◆ **Task statement**:
Begin with the line containing "2017-12-04: 83.9 -> none" and end with the last line of the data below; return those lines exactly, and only those.

◆ **Material for this exercise**:
──────────

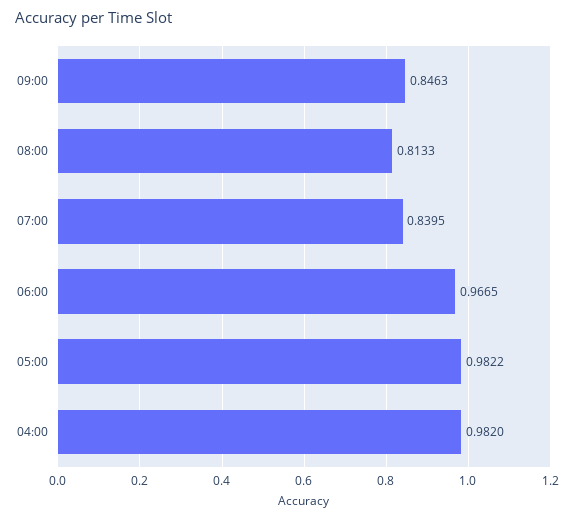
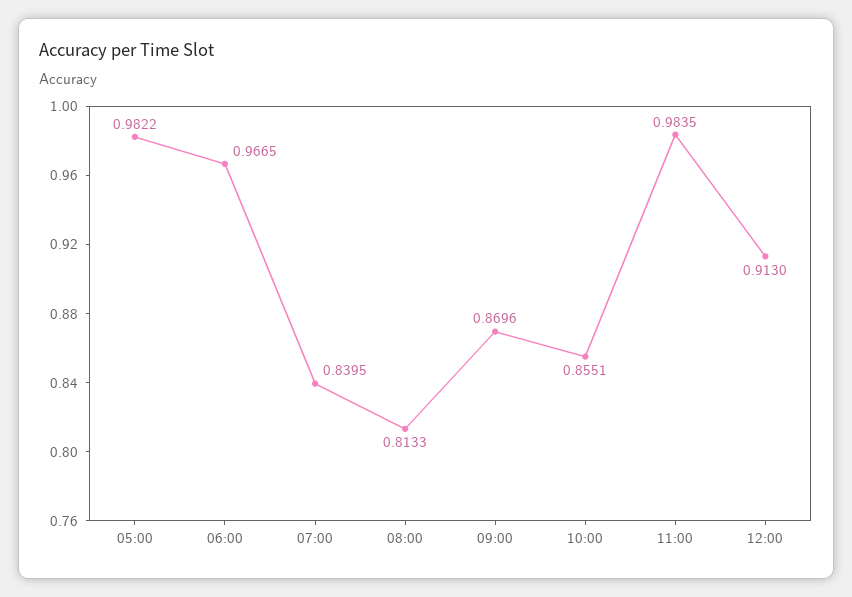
09:00: 0.8463 -> 0.8696
04:00: 0.982 -> none
10:00: none -> 0.8551
11:00: none -> 0.9835
12:00: none -> 0.913

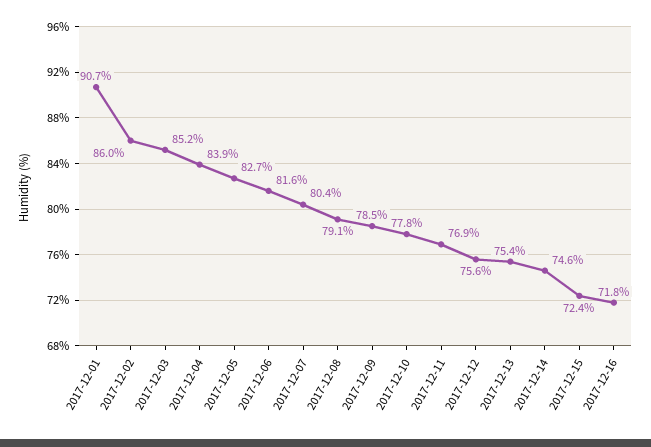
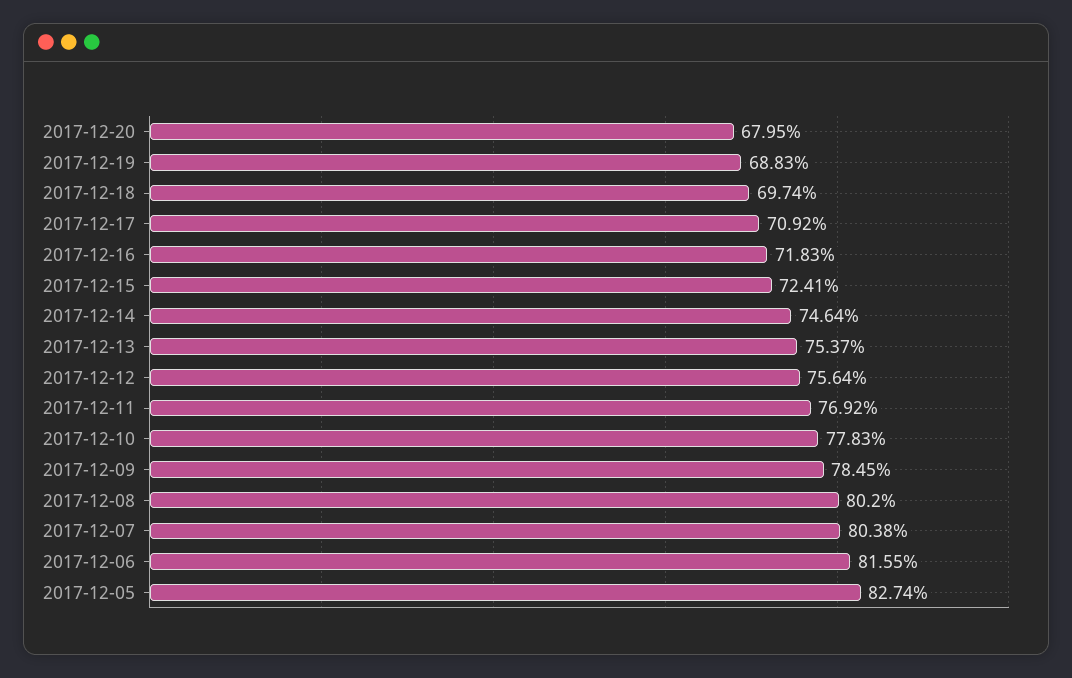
2017-12-01: 90.7 -> none
2017-12-02: 86 -> none
2017-12-03: 85.2 -> none
2017-12-04: 83.9 -> none
2017-12-08: 79.1 -> 80.2
2017-12-20: none -> 67.95
2017-12-19: none -> 68.83
2017-12-18: none -> 69.74
2017-12-17: none -> 70.92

──────────

◆ **Solution to this exercise**:
2017-12-04: 83.9 -> none
2017-12-08: 79.1 -> 80.2
2017-12-20: none -> 67.95
2017-12-19: none -> 68.83
2017-12-18: none -> 69.74
2017-12-17: none -> 70.92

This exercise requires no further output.